Assignment: Repeat exactly the line that contains "html: <div>Disabled</div> ->" and every line after it, down to the last line of the entries below. Do not include pictures.

(The input begins)

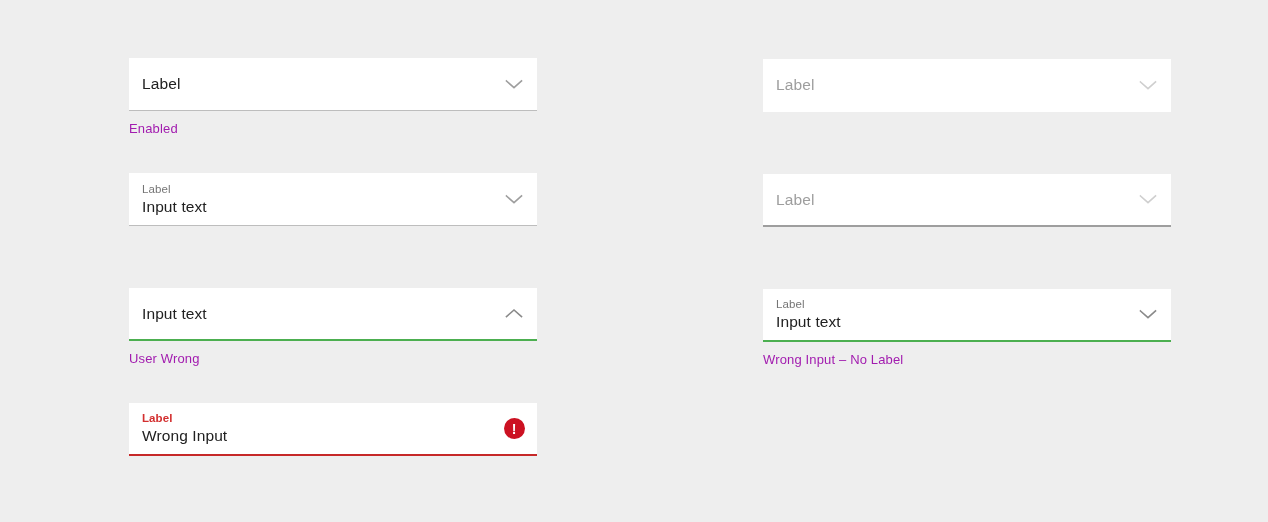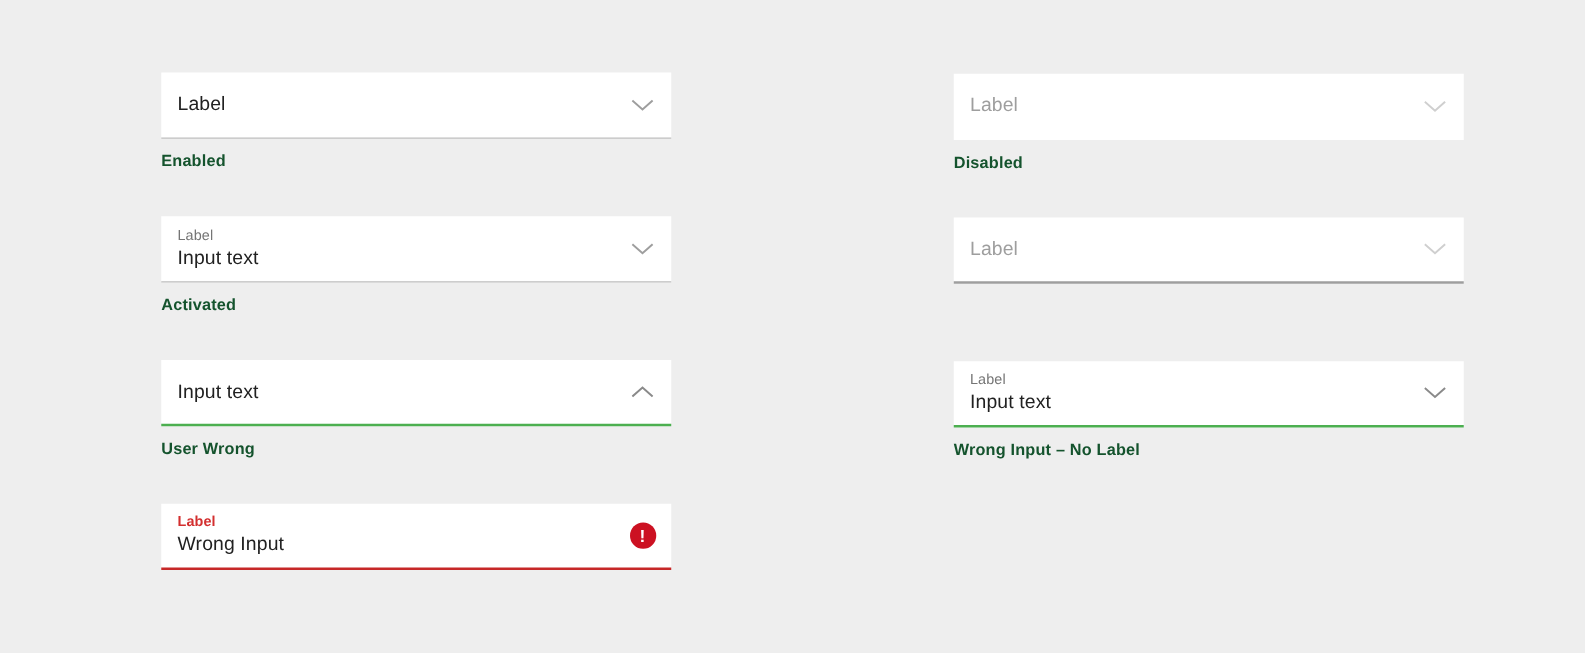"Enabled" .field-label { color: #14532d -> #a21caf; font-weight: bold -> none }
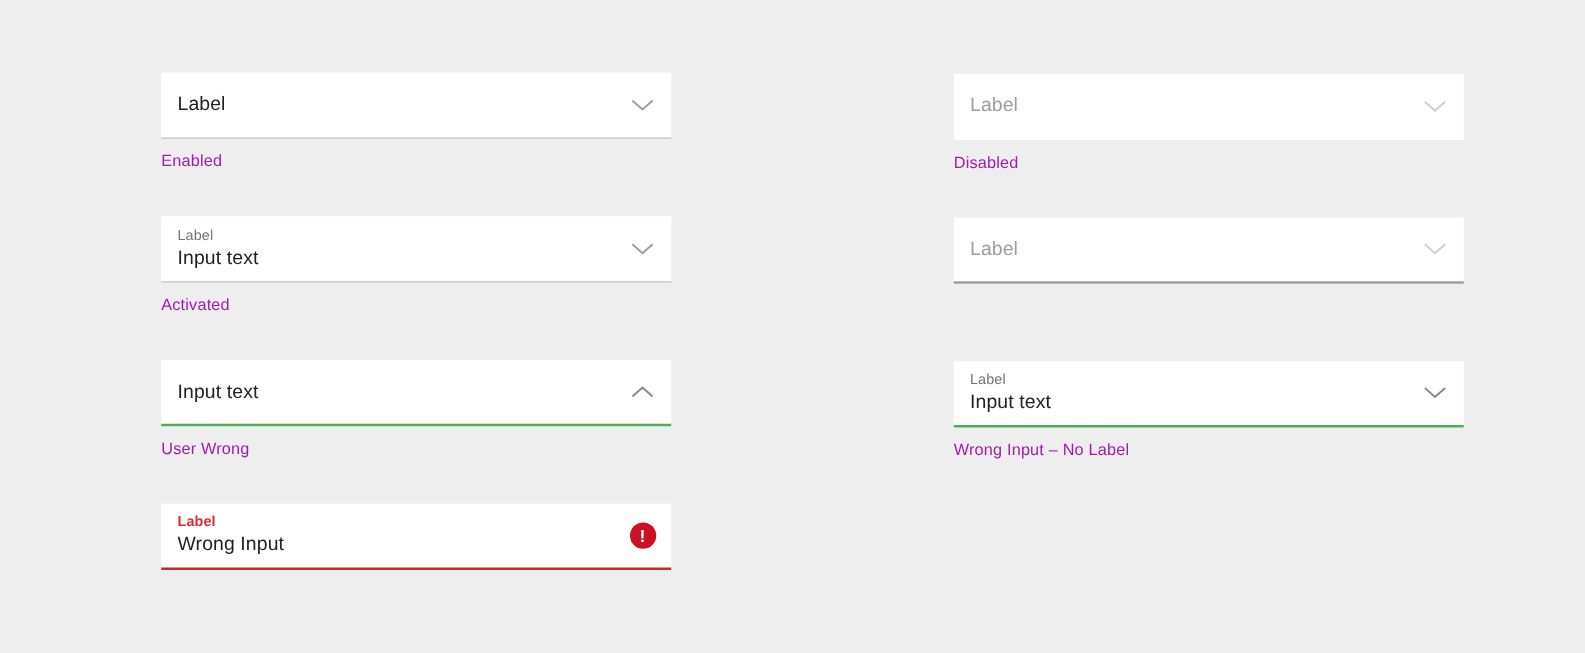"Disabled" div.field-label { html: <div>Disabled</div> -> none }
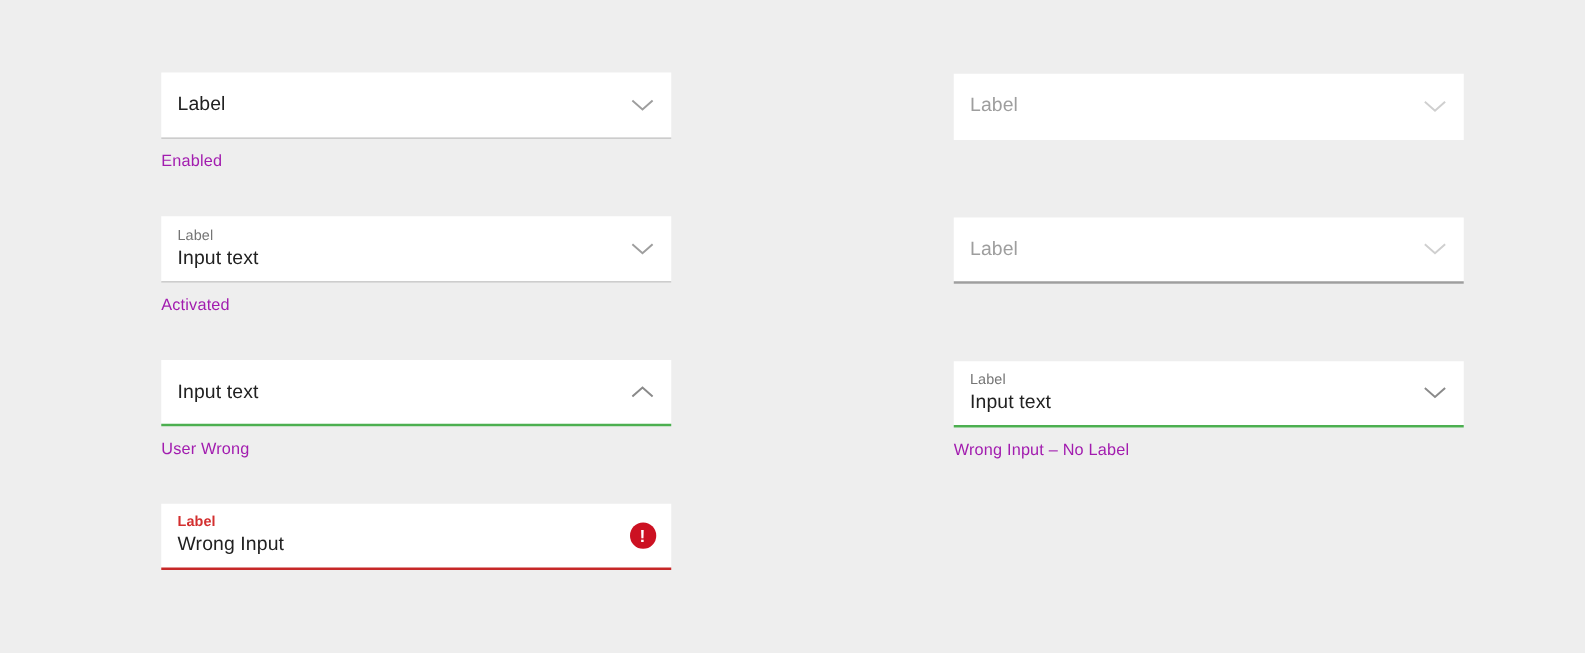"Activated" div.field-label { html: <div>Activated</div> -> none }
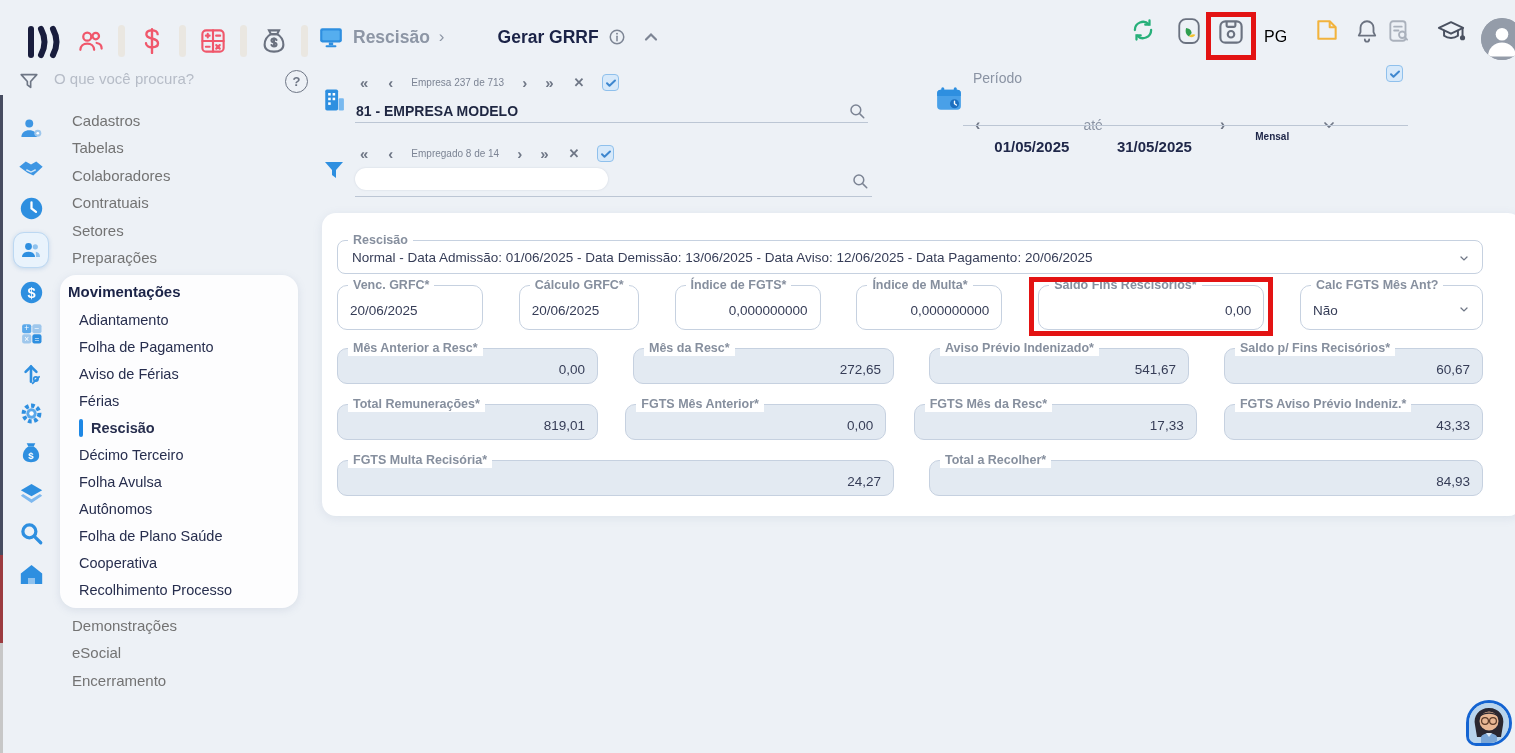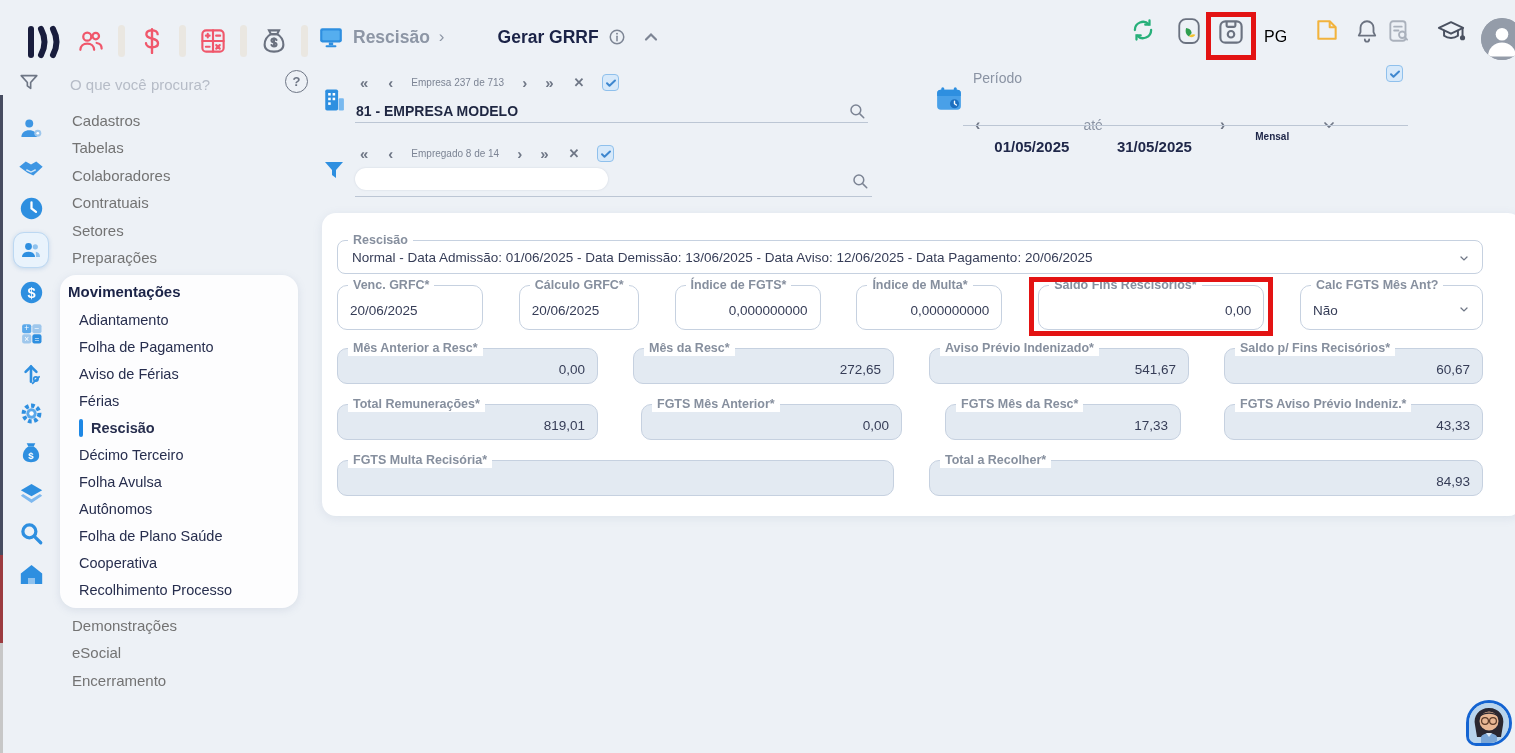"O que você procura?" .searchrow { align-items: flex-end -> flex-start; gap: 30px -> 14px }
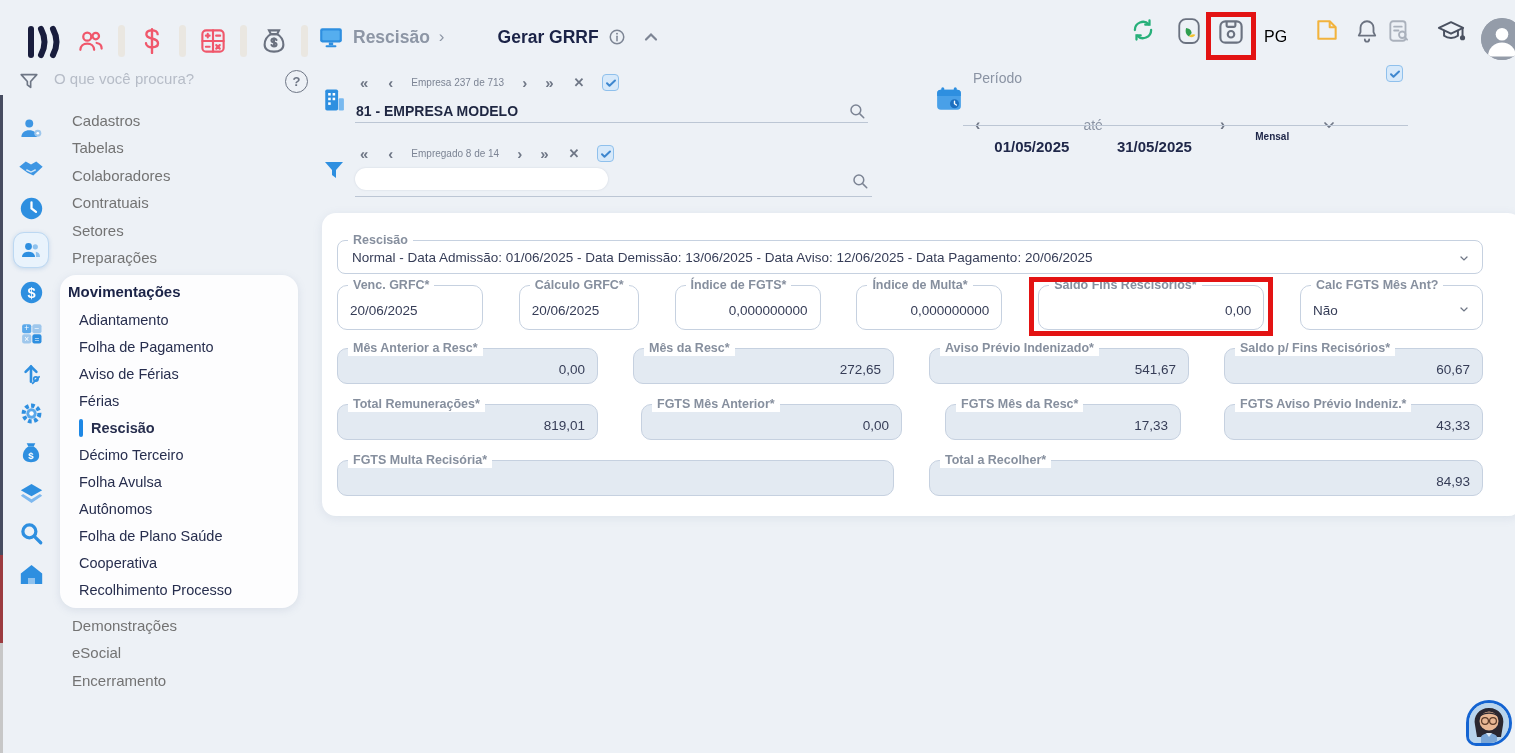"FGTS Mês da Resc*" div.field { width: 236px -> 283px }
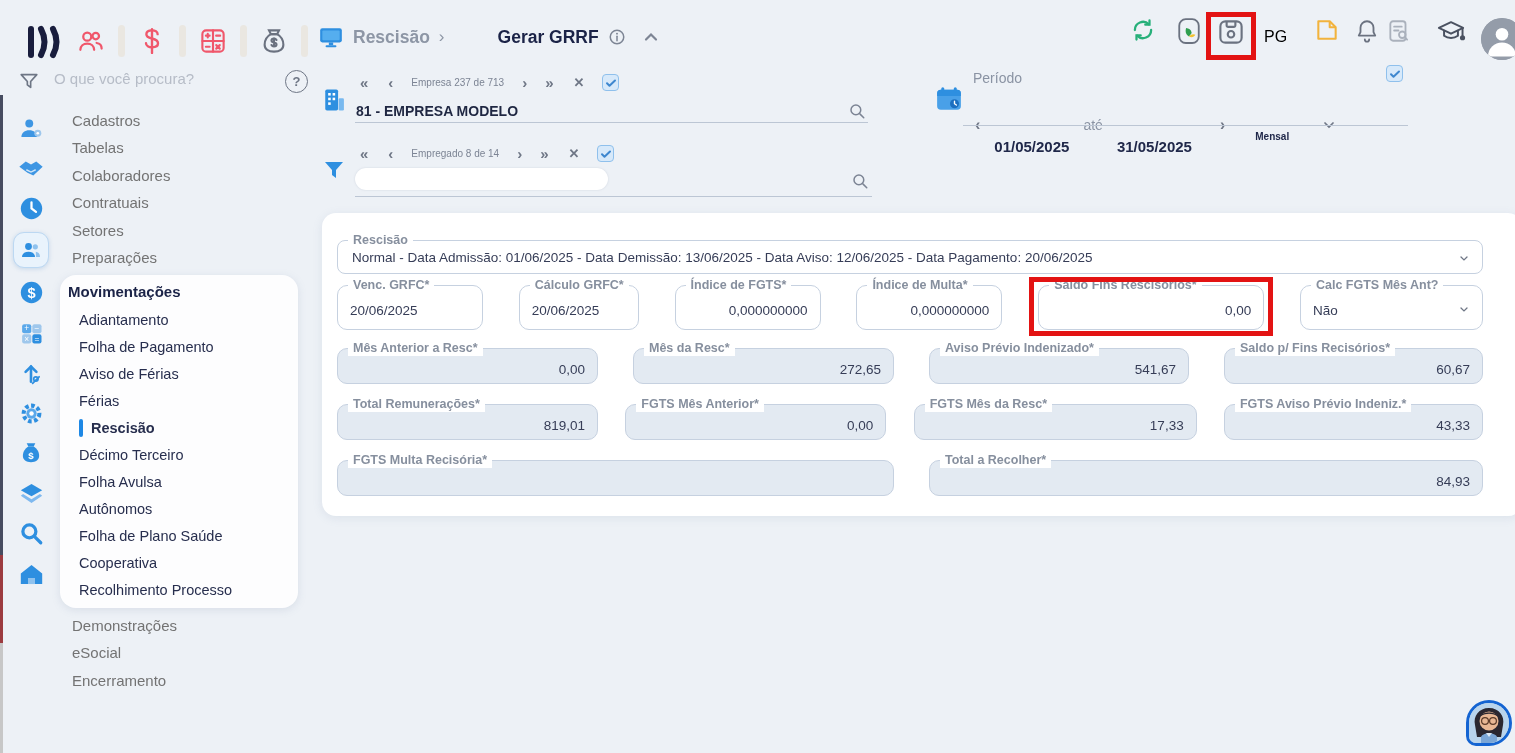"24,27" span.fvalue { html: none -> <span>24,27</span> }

(The input ends)

Written response:
"Disabled" div.field-label { html: <div>Disabled</div> -> none }
"Activated" div.field-label { html: <div>Activated</div> -> none }
"O que você procura?" .searchrow { align-items: flex-end -> flex-start; gap: 30px -> 14px }
"FGTS Mês da Resc*" div.field { width: 236px -> 283px }
"24,27" span.fvalue { html: none -> <span>24,27</span> }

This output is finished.